# What you have to do
Using the entries that follow, report how many lines contain the word "اخلاق". Only the number is wanted.

# User interface change data
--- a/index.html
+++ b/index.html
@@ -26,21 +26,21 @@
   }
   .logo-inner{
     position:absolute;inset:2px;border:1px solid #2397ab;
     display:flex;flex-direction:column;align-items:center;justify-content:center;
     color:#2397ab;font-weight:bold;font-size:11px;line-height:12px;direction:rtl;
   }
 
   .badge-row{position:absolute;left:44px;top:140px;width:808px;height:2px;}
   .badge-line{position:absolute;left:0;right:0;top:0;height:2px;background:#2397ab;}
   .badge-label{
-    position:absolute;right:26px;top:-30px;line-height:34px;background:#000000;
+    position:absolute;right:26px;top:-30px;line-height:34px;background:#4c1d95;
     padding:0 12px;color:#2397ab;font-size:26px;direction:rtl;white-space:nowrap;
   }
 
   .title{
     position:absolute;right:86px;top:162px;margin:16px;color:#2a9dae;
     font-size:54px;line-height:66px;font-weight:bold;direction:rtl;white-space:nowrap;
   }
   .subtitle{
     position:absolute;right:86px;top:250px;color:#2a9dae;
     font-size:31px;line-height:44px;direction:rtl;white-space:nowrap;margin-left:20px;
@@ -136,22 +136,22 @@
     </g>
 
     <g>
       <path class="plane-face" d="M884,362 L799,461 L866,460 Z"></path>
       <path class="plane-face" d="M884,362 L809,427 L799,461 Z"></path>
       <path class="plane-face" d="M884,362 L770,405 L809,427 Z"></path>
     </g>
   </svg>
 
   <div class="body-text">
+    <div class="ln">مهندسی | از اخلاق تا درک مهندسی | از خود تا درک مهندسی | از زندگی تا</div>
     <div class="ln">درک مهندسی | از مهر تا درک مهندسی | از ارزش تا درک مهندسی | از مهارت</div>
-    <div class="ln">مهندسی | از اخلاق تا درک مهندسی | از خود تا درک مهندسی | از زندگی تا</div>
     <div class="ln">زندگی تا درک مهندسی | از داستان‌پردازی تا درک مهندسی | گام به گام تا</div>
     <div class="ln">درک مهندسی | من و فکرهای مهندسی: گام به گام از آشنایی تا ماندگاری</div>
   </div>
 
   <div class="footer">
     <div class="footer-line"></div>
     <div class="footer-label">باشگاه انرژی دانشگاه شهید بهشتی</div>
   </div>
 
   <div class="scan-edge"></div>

---

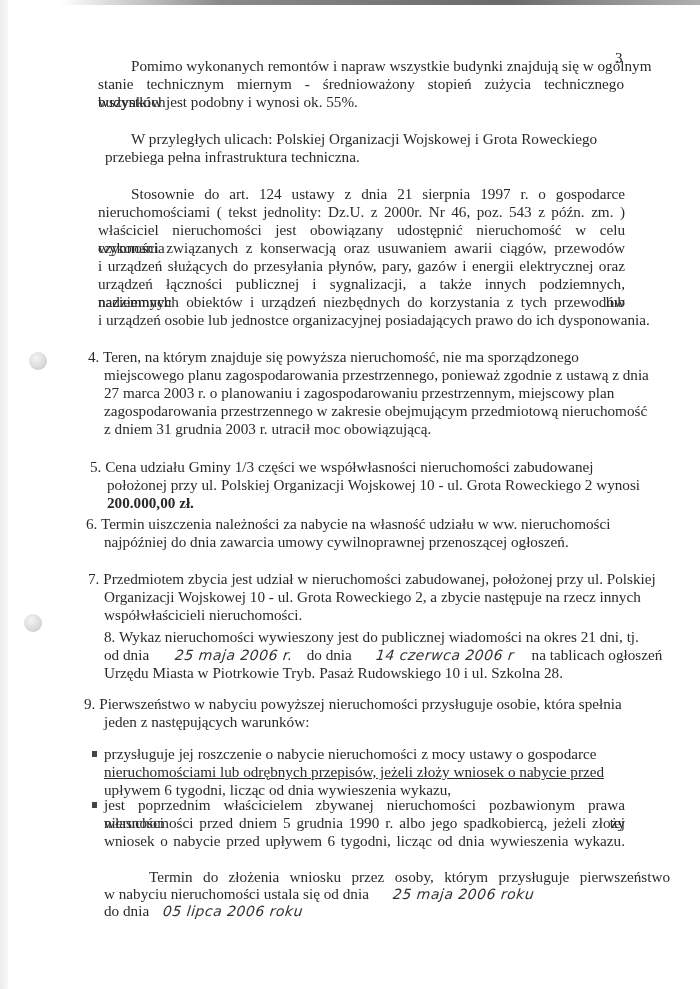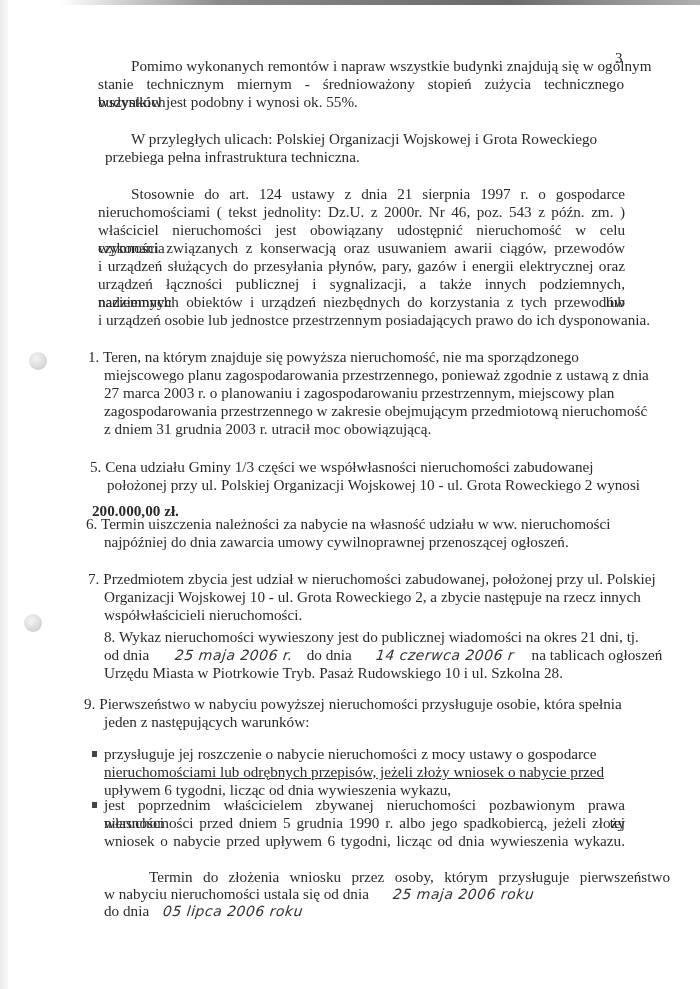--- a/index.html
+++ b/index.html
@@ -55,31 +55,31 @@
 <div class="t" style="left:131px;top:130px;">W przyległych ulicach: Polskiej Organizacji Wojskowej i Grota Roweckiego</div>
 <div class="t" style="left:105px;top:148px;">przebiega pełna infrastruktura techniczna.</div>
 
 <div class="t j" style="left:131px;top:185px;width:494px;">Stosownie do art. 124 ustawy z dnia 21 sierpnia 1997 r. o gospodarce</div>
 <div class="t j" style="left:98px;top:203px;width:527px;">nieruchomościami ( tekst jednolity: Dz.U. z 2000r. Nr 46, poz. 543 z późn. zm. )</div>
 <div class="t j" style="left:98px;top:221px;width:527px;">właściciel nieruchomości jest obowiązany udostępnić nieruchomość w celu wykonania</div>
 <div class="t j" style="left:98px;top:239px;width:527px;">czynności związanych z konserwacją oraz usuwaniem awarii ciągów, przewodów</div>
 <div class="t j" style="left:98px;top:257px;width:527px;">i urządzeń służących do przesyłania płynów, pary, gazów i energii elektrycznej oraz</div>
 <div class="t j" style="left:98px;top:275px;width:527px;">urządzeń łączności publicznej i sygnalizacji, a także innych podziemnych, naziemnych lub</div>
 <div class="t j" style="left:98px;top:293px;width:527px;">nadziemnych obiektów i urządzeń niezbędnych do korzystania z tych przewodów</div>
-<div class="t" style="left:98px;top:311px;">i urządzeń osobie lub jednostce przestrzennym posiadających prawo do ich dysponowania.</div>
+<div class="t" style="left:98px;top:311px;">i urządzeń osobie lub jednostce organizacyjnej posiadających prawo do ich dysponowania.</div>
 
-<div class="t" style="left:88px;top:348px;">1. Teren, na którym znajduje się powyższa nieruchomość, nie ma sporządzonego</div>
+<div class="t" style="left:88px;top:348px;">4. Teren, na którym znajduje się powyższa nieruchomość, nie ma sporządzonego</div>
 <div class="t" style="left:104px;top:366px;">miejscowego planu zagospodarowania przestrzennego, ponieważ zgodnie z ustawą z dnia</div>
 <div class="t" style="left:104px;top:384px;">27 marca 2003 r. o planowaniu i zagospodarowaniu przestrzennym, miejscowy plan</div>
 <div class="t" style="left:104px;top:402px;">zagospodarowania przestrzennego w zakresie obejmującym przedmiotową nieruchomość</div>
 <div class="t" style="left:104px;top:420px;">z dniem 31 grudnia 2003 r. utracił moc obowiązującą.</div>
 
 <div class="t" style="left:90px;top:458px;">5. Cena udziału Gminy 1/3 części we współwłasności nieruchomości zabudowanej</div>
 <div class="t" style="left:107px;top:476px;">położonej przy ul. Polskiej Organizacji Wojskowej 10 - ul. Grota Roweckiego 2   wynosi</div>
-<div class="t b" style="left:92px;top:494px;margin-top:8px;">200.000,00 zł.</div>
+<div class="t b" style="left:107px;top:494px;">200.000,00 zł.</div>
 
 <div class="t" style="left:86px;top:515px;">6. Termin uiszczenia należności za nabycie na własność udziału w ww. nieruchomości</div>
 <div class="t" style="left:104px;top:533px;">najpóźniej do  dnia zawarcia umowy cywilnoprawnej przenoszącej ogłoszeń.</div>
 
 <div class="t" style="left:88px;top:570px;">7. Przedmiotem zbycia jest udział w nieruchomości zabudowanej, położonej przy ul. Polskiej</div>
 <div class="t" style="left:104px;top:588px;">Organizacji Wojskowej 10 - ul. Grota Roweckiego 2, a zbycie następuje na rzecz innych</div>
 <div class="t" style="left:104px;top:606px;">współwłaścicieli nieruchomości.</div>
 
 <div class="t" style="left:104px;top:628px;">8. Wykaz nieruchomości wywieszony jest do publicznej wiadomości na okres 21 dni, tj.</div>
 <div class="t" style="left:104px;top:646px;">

# Problem solution
2